# Mystarcentral problems



## Transit (Jun 24, 2007)

Is any one else having difficulty with Mystarcentral? When I log on I get a security certificate warning and when I get in I can't click on "our resorts" , "using you timeshare",resevation or "ownership FAQs.


----------



## Westin5Star (Jun 24, 2007)

Transit said:


> Is any one else having difficulty with Mystarcentral? When I log on I get a security certificate warning and when I get in I can't click on "our resorts" , "using you timeshare",resevation or "ownership FAQs.
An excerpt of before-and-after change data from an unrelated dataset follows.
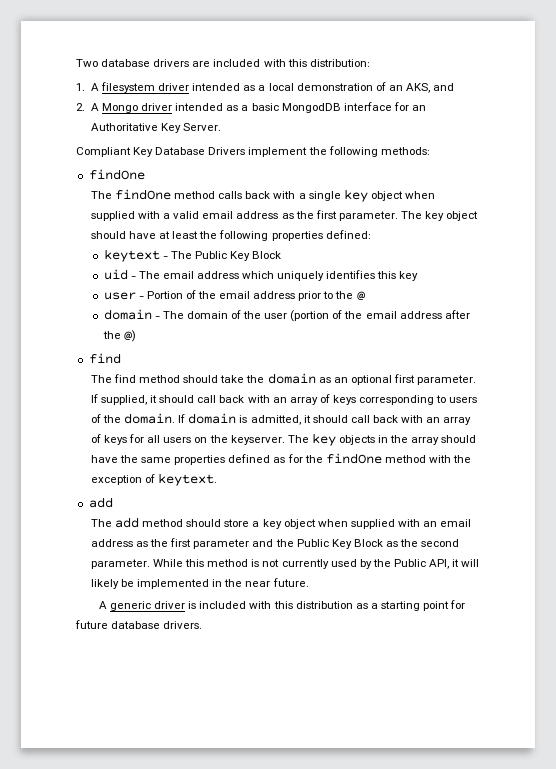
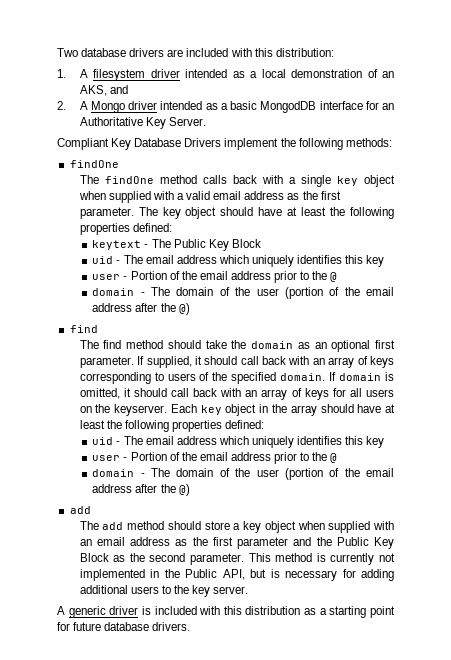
(121, 419) none -> [231,372,277,384] specified
[250,415,301,425] admitted, -> [79,388,120,399] omitted,
[287,433,375,446] The key objects -> [170,404,257,416] Each key object
[119,453,472,465] [90,473,218,486] the same properties defined as for the findOne method with the exception of keytext. -> [384,404,395,413] [79,420,265,432] [92,436,385,448] [92,452,338,464] [92,468,395,480] [92,484,190,496] at least the following properties defined: // uid - The email address which uniquely identifies this key // user - Portion of the email address prior to the @ // domain - The domain of the user (portion of the email address after the @)
[152,559,480,569] [90,578,309,589] While this method is not currently used by the Public API, it will likely be implemented in the near future. -> [248,553,396,565] [79,569,394,581] [79,585,249,597] This method is currently not implemented in the Public API, but is necessary for adding additional users to the key server.

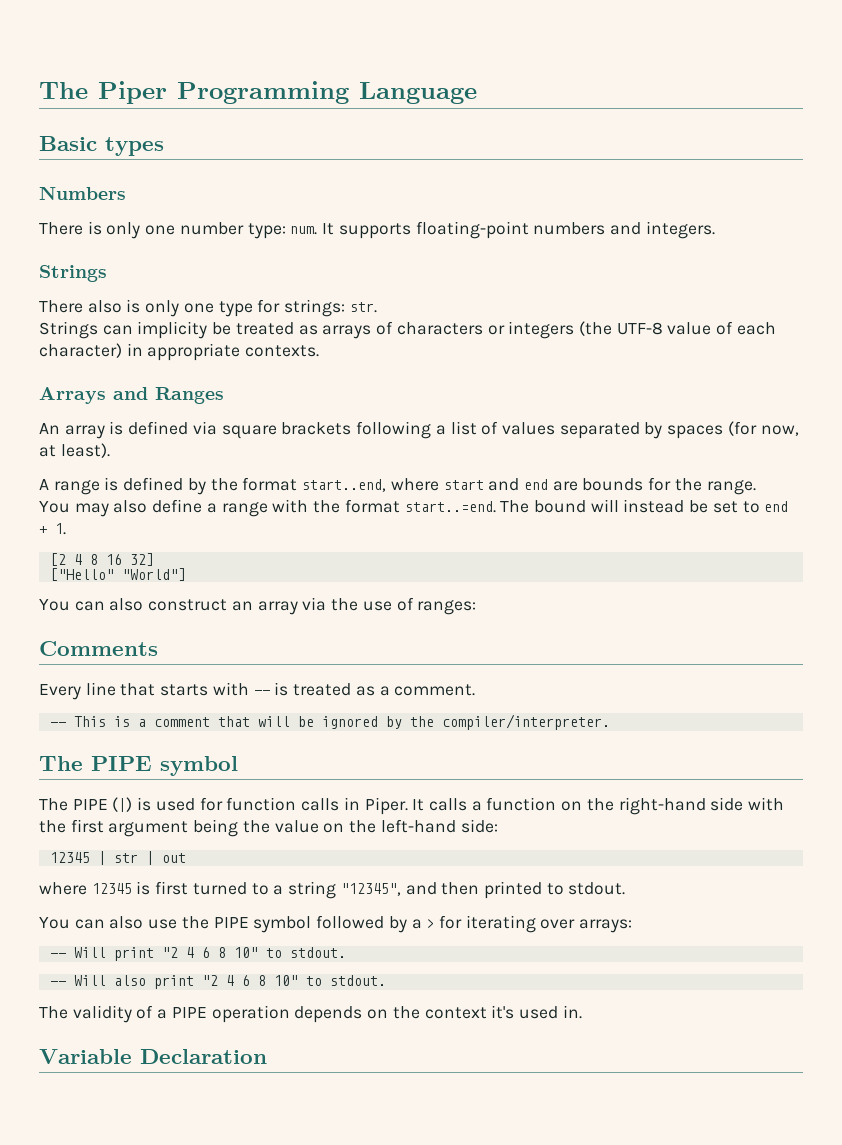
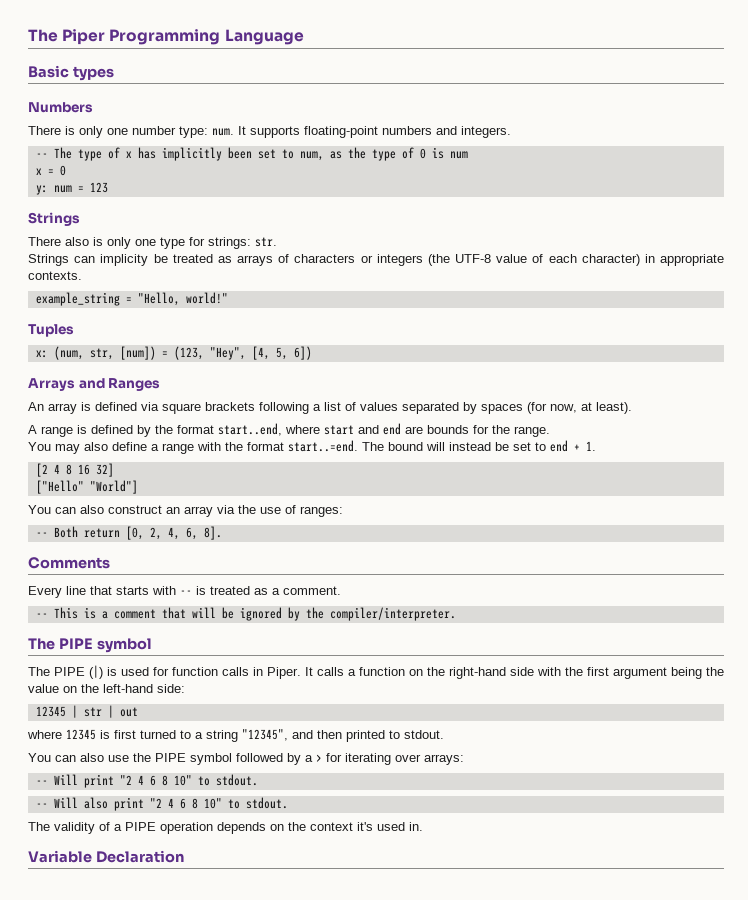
(715, 230) none -> [35,147,468,161] [35,165,66,176] [35,182,108,195] // -- The type of x has implicitly been set to num, as the type of 0 is num // x = 0 // y: num = 123
(320, 351) none -> [35,292,228,306] [28,324,74,337] [35,346,312,360] // example_string = "Hello, world!" // Tuples // x: (num, str, [num]) = (123, "Hey", [4, 5, 6])
(477, 607) none -> [35,526,222,540] // -- Both return [0, 2, 4, 6, 8].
I have been having the same problem since yesterday.  Starwood is promising technology upgrades; maybe this is a start?


----------



## Transit (Jun 24, 2007)

I  was begining to think it was just me. On the SVO website there is a preveiw for a completely revamped SPG but no mention of upgrades to stacentral .I hope it is being updated.


----------



## DavidnRobin (Jun 24, 2007)

I am not having any problems.  One thing - I am getting a warning (security certificate expiration) - you may have a setting that disallows access with an expired security certificate.


----------



## Catazog (Jun 25, 2007)

I'm still having the same problems. A few of the links on the left work, but others (like Using Your Ownership and Making a Reservation) just default back to the home page with that lame podcast photo.


----------



## nodge (Jun 26, 2007)

Catazog said:


> . . . the home page with that lame podcast photo.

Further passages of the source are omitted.